### Front-end code change data
[Start of Attachment]
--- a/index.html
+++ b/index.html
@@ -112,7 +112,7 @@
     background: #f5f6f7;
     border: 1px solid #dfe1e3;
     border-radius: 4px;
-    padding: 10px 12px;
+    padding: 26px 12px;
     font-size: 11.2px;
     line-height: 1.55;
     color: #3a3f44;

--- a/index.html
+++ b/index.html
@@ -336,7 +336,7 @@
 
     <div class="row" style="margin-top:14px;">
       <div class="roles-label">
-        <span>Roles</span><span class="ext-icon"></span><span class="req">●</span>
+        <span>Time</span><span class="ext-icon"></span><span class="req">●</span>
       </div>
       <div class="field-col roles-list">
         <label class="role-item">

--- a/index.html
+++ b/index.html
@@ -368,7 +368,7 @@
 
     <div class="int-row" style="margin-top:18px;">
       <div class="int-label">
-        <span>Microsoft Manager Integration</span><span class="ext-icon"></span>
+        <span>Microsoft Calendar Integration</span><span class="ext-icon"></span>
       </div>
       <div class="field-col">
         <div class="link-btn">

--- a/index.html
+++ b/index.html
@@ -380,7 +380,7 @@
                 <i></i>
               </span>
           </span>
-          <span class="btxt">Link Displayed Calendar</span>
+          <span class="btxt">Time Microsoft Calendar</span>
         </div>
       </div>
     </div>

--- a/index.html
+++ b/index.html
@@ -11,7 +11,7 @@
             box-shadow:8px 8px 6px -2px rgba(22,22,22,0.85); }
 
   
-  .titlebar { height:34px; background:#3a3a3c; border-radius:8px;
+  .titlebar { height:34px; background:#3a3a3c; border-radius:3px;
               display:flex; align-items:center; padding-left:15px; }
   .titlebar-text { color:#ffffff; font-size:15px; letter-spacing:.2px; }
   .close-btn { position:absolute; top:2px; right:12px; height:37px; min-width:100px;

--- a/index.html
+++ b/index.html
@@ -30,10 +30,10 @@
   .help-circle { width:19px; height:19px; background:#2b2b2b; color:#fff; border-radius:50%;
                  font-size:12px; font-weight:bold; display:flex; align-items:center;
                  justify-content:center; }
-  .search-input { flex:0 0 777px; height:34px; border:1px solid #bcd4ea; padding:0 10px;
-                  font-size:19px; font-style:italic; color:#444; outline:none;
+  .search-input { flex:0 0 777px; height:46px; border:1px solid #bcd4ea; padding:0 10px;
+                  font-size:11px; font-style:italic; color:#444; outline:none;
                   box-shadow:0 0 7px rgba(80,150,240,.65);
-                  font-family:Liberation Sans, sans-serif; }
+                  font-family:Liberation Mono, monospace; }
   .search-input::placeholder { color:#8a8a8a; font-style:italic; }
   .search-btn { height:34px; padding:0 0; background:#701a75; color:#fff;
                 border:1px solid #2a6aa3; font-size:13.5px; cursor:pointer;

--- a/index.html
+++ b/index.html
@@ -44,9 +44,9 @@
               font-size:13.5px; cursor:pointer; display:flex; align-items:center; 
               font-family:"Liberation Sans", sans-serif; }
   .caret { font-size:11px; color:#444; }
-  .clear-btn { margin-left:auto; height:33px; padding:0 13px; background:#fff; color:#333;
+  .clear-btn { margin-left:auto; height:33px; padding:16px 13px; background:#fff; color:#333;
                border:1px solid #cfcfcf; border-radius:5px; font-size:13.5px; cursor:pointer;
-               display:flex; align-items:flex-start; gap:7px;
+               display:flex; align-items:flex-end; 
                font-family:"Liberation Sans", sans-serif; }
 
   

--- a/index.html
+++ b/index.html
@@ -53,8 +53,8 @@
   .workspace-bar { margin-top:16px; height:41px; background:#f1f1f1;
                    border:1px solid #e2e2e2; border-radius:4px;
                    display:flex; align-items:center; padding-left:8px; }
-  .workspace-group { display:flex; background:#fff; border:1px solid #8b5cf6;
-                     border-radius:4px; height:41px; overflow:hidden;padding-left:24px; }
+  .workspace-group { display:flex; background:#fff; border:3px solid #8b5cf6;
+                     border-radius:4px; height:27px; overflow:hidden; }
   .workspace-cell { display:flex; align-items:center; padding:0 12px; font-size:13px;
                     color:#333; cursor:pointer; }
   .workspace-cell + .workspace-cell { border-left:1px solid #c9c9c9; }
[End of Attachment]
Lines with "hidden" in the records above: copy every one of them.

-                     border-radius:4px; height:41px; overflow:hidden;padding-left:24px; }
+                     border-radius:4px; height:27px; overflow:hidden; }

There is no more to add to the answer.